EXERCISE GOAL: Although the data below holds other lines too, output only those from the line with "for each channel." up to and including the line with "num_samples, uint8_t channels)", exactly as they appear.

SOURCE DATA:
%%
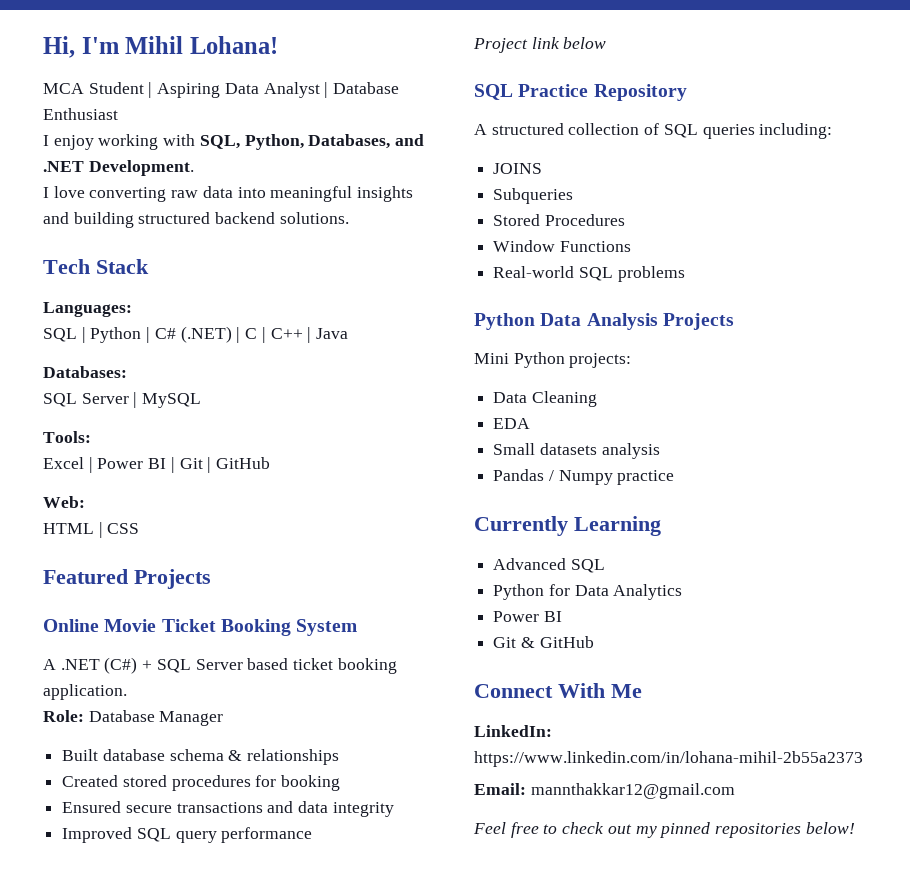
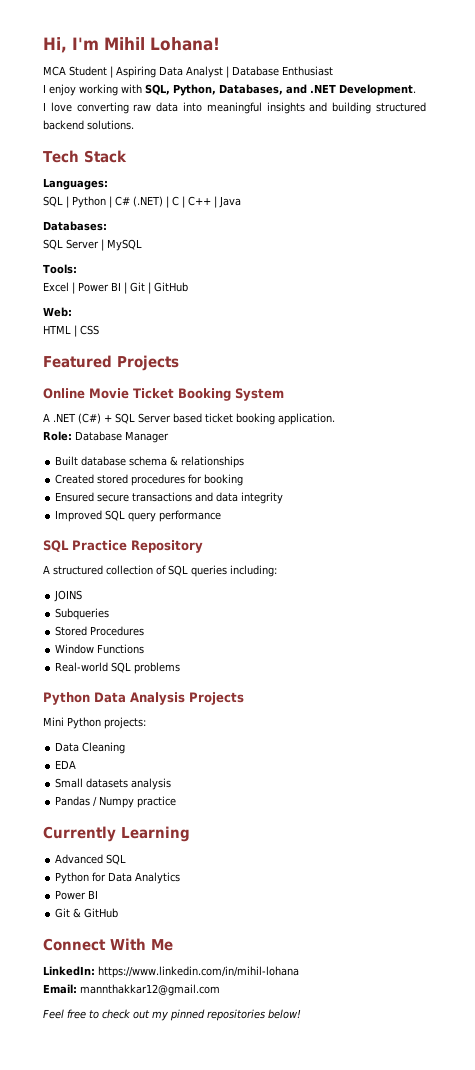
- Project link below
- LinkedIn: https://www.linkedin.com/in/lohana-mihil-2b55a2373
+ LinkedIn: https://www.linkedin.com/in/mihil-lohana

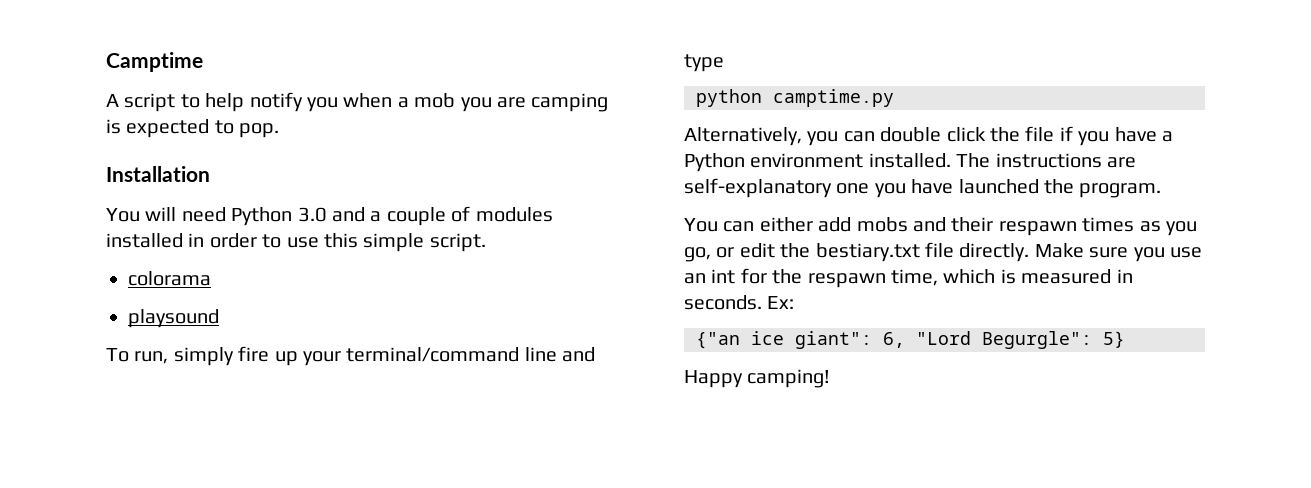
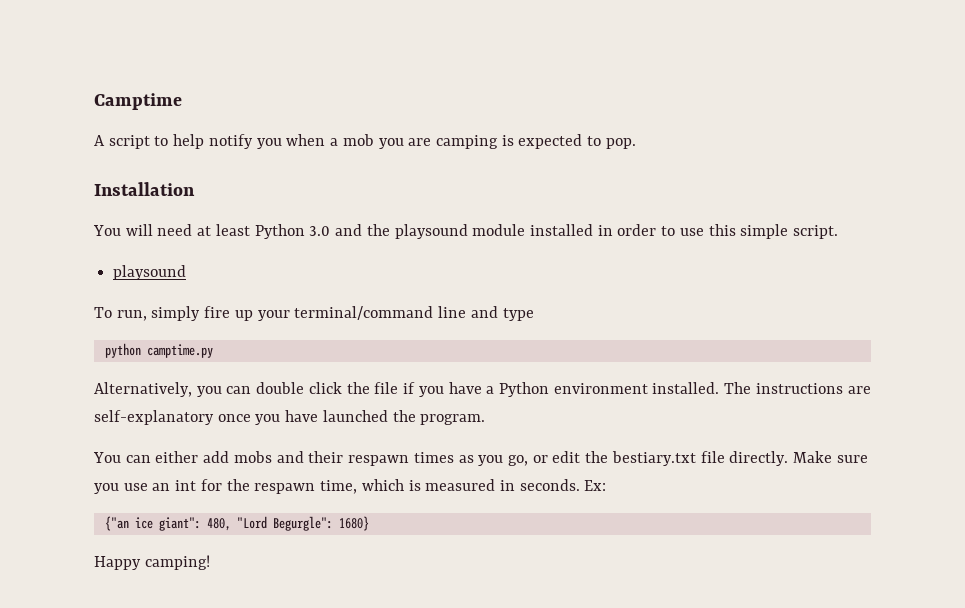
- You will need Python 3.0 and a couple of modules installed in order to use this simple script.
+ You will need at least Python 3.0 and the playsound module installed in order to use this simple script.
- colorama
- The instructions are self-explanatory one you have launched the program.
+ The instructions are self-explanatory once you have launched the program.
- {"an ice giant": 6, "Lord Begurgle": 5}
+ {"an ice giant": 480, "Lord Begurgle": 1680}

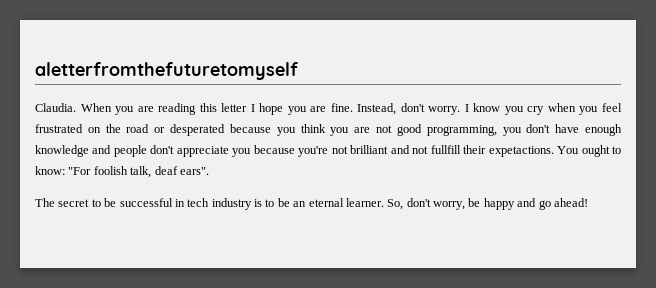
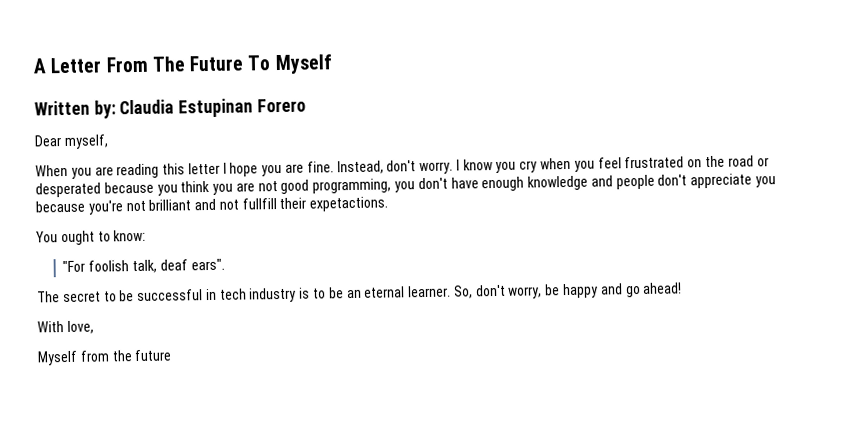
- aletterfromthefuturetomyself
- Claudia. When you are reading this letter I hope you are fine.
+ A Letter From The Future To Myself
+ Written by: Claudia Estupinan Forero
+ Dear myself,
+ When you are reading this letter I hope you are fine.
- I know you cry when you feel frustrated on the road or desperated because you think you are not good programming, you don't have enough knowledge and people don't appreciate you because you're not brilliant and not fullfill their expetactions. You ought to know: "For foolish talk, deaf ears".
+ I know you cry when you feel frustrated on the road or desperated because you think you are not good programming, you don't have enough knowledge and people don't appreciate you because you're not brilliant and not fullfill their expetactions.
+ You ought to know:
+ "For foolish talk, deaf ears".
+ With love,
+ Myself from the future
%%
%%
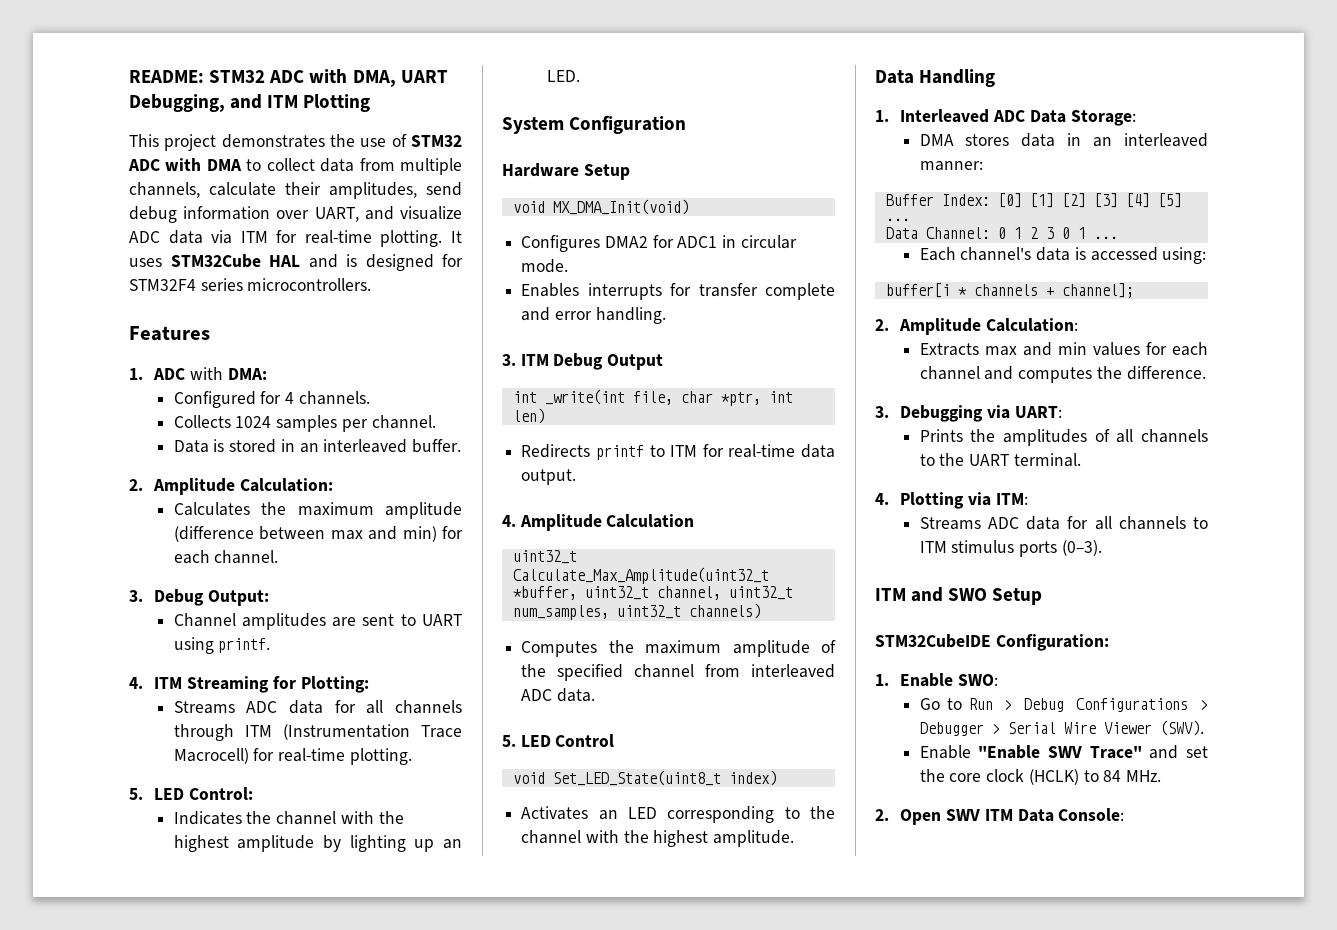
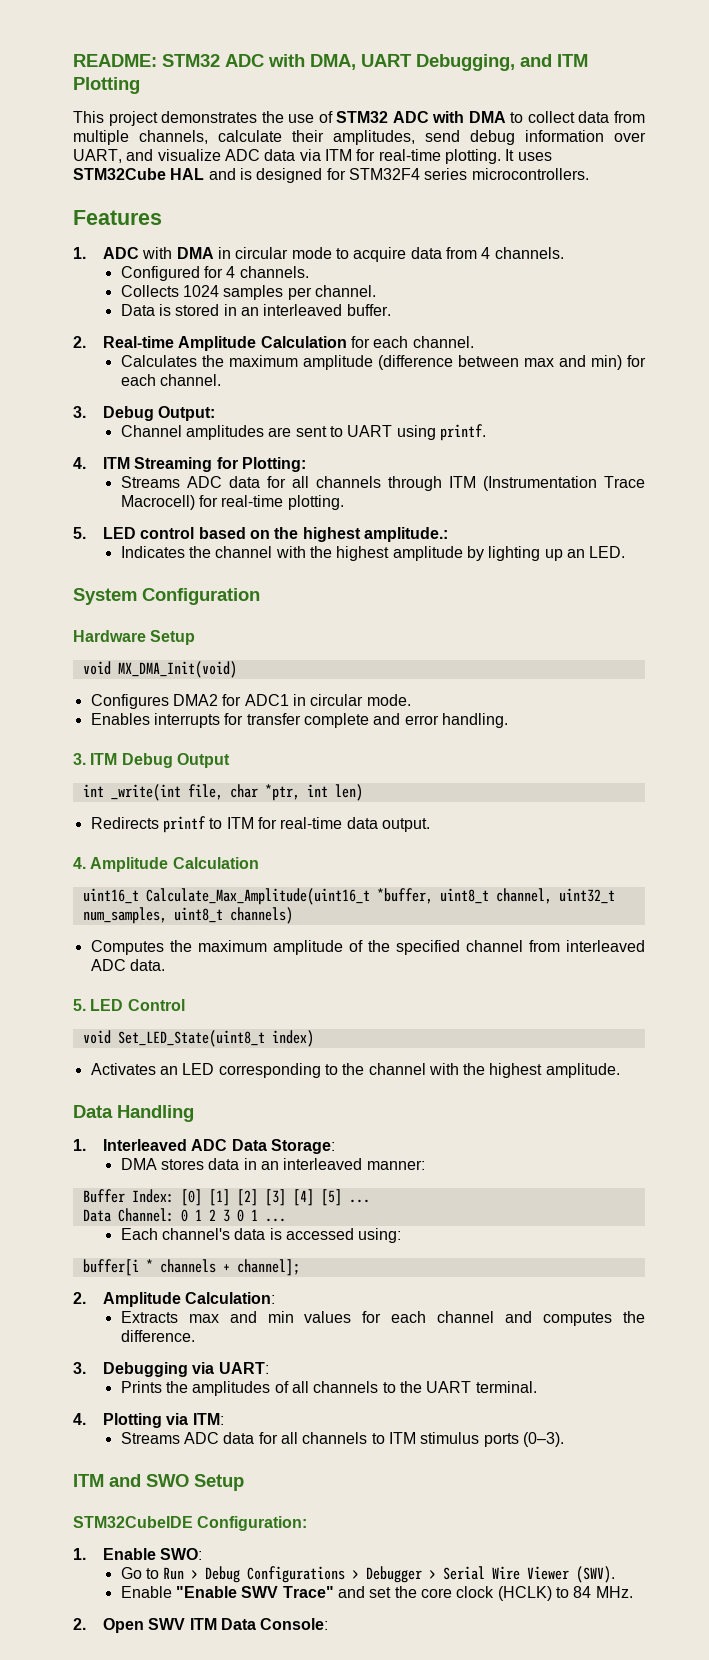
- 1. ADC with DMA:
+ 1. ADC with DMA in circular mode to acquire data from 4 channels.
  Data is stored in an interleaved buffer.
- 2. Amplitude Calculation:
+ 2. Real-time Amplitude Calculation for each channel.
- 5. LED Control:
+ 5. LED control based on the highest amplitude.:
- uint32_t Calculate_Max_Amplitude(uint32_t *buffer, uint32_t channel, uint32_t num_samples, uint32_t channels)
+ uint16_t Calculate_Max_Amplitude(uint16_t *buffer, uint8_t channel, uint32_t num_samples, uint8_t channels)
%%
EXERCISE OUTPUT:
+ 2. Real-time Amplitude Calculation for each channel.
- 5. LED Control:
+ 5. LED control based on the highest amplitude.:
- uint32_t Calculate_Max_Amplitude(uint32_t *buffer, uint32_t channel, uint32_t num_samples, uint32_t channels)
+ uint16_t Calculate_Max_Amplitude(uint16_t *buffer, uint8_t channel, uint32_t num_samples, uint8_t channels)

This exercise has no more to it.